** Task inputs follows **

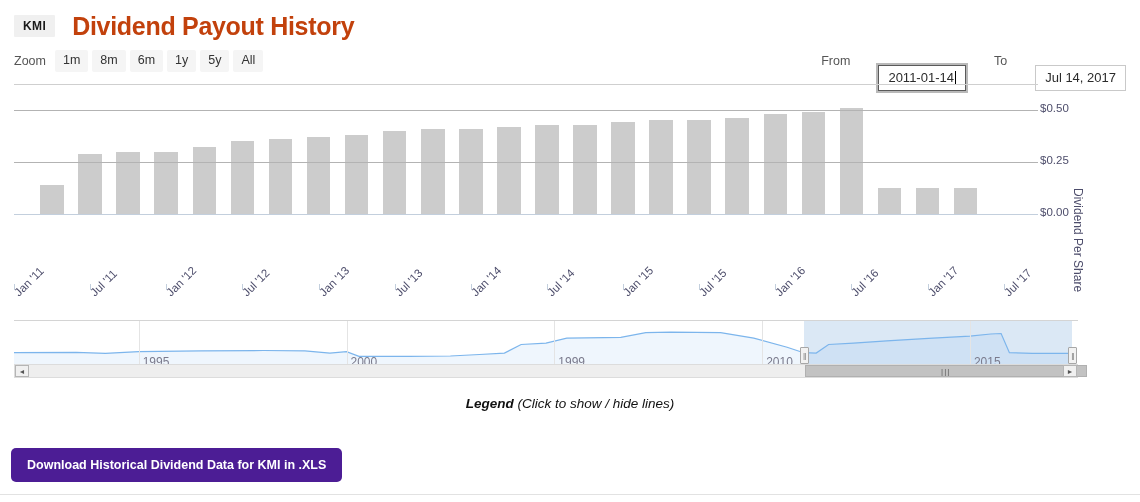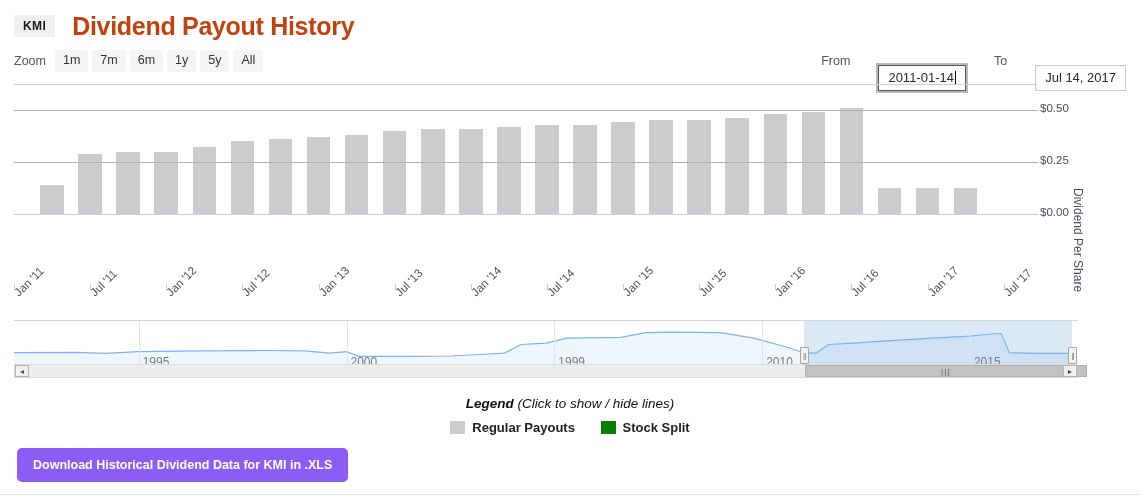--- a/index.html
+++ b/index.html
@@ -360,21 +360,21 @@
 <body>
 
 <div class="header">
   <span class="ticker-badge">KMI</span>
   <span class="page-title">Dividend Payout History</span>
 </div>
 
 <div class="controls">
   <span class="zoom-label">Zoom</span>
   <button class="zoom-btn">1m</button>
-  <button class="zoom-btn">7m</button>
+  <button class="zoom-btn">8m</button>
   <button class="zoom-btn">6m</button>
   <button class="zoom-btn">1y</button>
   <button class="zoom-btn">5y</button>
   <button class="zoom-btn">All</button>
 
   <div class="range-inputs">
     <span class="range-word">From</span>
     <span class="date-box focused"><span>2011-01-14</span><span class="caret"></span></span>
     <span class="range-word">To</span>
     <span class="date-box">Jul 14, 2017</span>
@@ -481,24 +481,16 @@
     <div class="sb-track" id="sbTrack" style="left: 789.688px; width: 282.078px;">|||</div>
     <div class="sb-arrow" style="right:0">►</div>
   </div>
 </div>
 
 <div class="legend">
   <div class="legend-title">
     <b>Legend</b>
     <span>(Click to show / hide lines)</span>
   </div>
-  <div class="legend-items">
-    <span class="legend-item">
-      <span class="swatch" id="sw0" style="background: rgb(204, 204, 204);"></span><span>Regular Payouts</span>
-    </span>
-    <span class="legend-item">
-      <span class="swatch" id="sw1" style="background: rgb(0, 128, 0);"></span><span>Stock Split</span>
-    </span>
-  </div>
 </div>
 
-<button class="download-btn" style="background: #8b5cf6; margin-left: 6px;">Download Historical Dividend Data for KMI in .XLS</button>
+<button class="download-btn" style="background: #4c1d95;">Download Historical Dividend Data for KMI in .XLS</button>
 <div class="bottom-rule"></div>
 
 </body></html>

** End of Task inputs **

Exercise aim | Which of the lines above carry the string "Data"? Copy every one.

Task output |
-<button class="download-btn" style="background: #8b5cf6; margin-left: 6px;">Download Historical Dividend Data for KMI in .XLS</button>
+<button class="download-btn" style="background: #4c1d95;">Download Historical Dividend Data for KMI in .XLS</button>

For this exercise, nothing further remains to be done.